Сах-Лума улыбнулся, весьма довольный.
– В таком случае, да прекратится эта печаль! – сказал он, поглаживая её щёку. – И Теос заметил волну сильного жара, стремительно взлетевшую к её прекрасным бровям при этом прикосновении, словно она была белым маком, согретым до алого цвета горящим жаром солнца. – Мне нравится видеть тебя весёлой – веселье к лицу молодым и прекрасным, как ты! Взгляни, сладкая! Я привёл с собою чужака из далёких земель – человека, для которого имя Сах-Лумы, словно звезда в пустыне! Мне необходим твой голос во всём его ярком звучании, чтобы исполнить ему на радость те мои душевные вирши, которые ты научилась петь с такой несравненной нежностью! Благодарю, Гисенья, – обратился он уже к другой подошедшей девушке и, осторожно сняв свой миртовый венок, водрузил на голову новый, только что сплетённый. Затем, повернувшись к Теосу, он спросил: – Ты тоже наденешь венок менестреля, друг мой? Нифрата или Гисенья тебе помогут!
– Я недостоин! – отвечал Теос, склонив голову в низком поклоне, приветствуя двух прелестных девушек, глядевших на него с явно задумчивым удивлением. – Одного цветка из увядшего венка Сах-Лумы для меня вполне довольно!
Сах-Лума разразился смехом, выражая совершенное довольство.
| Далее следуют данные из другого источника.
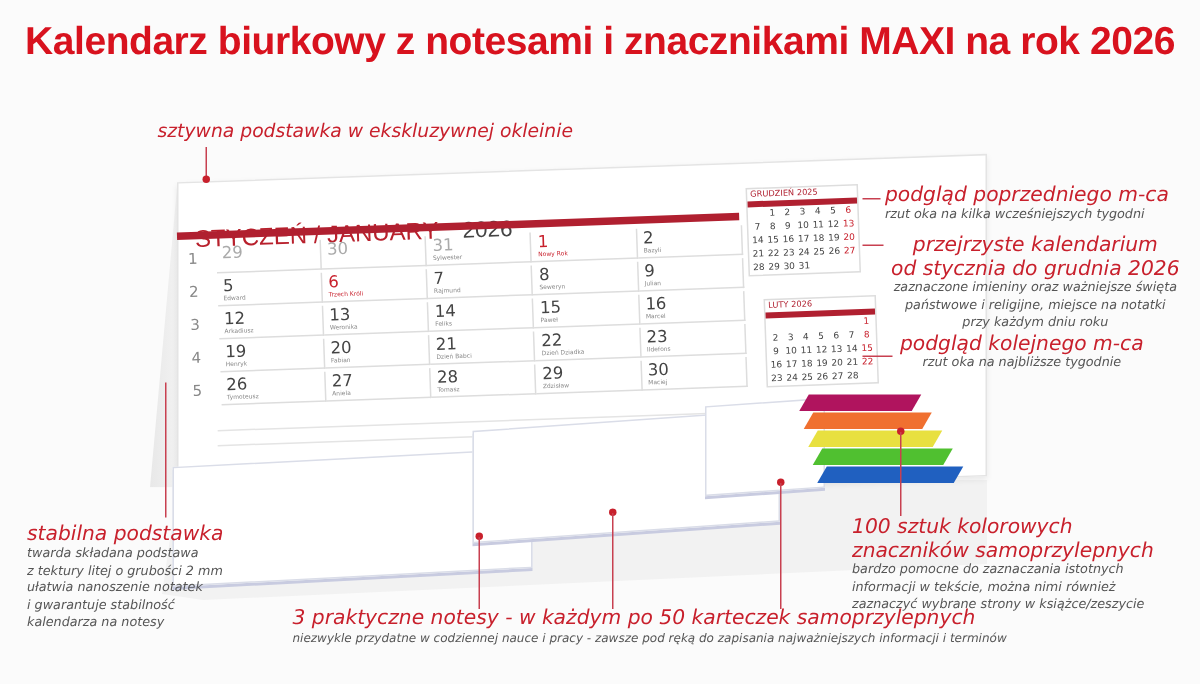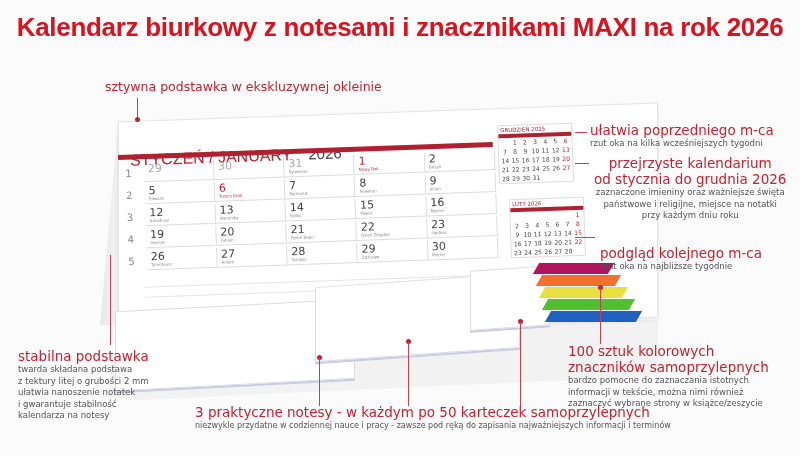"sztywna podstawka w ekskluzywnej" .callout { font-style: none -> italic }
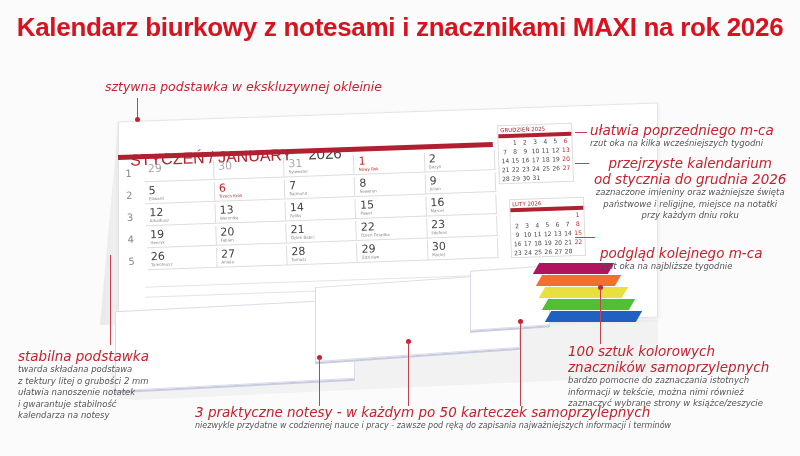"ułatwia poprzedniego m-ca" div.h { text: ułatwia -> podgląd }
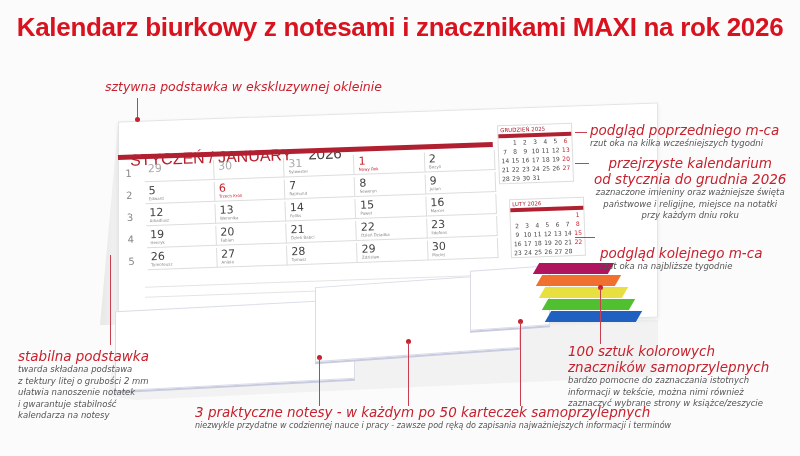"podgląd kolejnego m-ca" div.callout { text-align: none -> center; top: 245px -> 221px }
– Клянусь, ты говоришь прекрасно, как истинный мужчина! – сказал он весело. – Хоть ты и неизвестен, но заслуживаешь хвалы за честное признание недостатка таланта! Поверь мне, есть немало хвастливых рифмоплётов в Аль-Кирисе, которые бы много приобрели, позаимствовав частичку твоей скромности! Исполни его желание, Гисенья, – и Гисенья послушно вытащила веточку мирта из того венка, который Сах-Лума носил весь день, и вручила его Теосу с изящным поклоном, – ибо, быть может, эти листья хранят в себе некое волшебство, о котором нам ничего не известно и которое подарит ему прикосновение божественного вдохновения!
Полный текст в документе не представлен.